[Dataset items]
[Start of section]

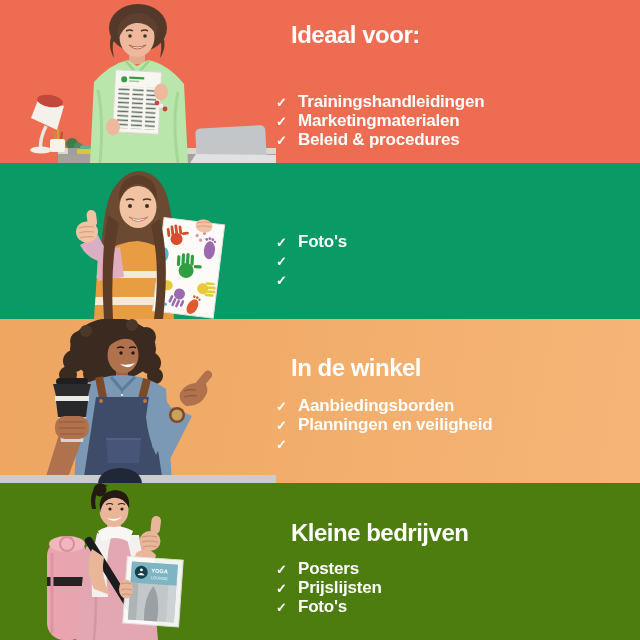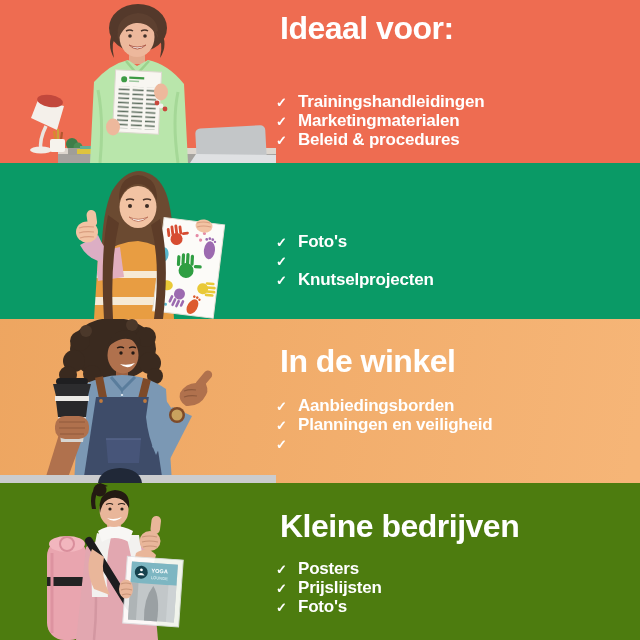--- a/index.html
+++ b/index.html
@@ -12,7 +12,7 @@
   .s4{height:157px;}
   .photo{position:absolute;left:0;top:0;}
   .textcol{position:absolute;left:276px;top:0;right:6px;bottom:0;color:#ffffff;}
-  .eyebrow,.title{position:absolute;left:0;margin:4px;font-weight:700;font-size:32px;
+  .eyebrow,.title{position:absolute;left:0;margin:15px;font-weight:700;font-size:24px;
                   line-height:1.18;letter-spacing:-0.5px;white-space:nowrap;}
   .checklist{position:absolute;left:0;margin:0;padding:0;list-style:none;}
   .checklist li{display:flex;align-items:flex-start;gap:9px;font-size:17px;font-weight:700;

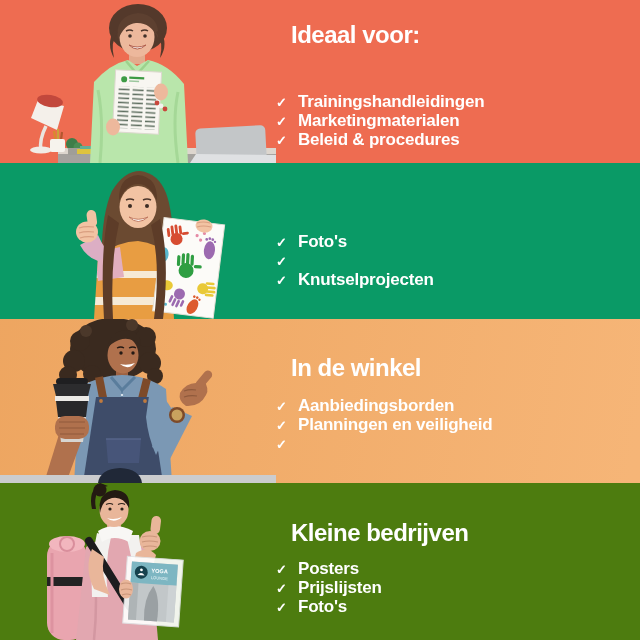--- a/index.html
+++ b/index.html
@@ -246,7 +246,6 @@
         </li>
         <li>
           <span class="check">✓</span>
-          <span>Knutselprojecten</span>
         </li>
       </ul>
     </div>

[End of section]

▸ **To do**
Leave the images aside and transcribe all entries exactly.

▸ **Written answer**
--- a/index.html
+++ b/index.html
@@ -12,7 +12,7 @@
   .s4{height:157px;}
   .photo{position:absolute;left:0;top:0;}
   .textcol{position:absolute;left:276px;top:0;right:6px;bottom:0;color:#ffffff;}
-  .eyebrow,.title{position:absolute;left:0;margin:4px;font-weight:700;font-size:32px;
+  .eyebrow,.title{position:absolute;left:0;margin:15px;font-weight:700;font-size:24px;
                   line-height:1.18;letter-spacing:-0.5px;white-space:nowrap;}
   .checklist{position:absolute;left:0;margin:0;padding:0;list-style:none;}
   .checklist li{display:flex;align-items:flex-start;gap:9px;font-size:17px;font-weight:700;

--- a/index.html
+++ b/index.html
@@ -246,7 +246,6 @@
         </li>
         <li>
           <span class="check">✓</span>
-          <span>Knutselprojecten</span>
         </li>
       </ul>
     </div>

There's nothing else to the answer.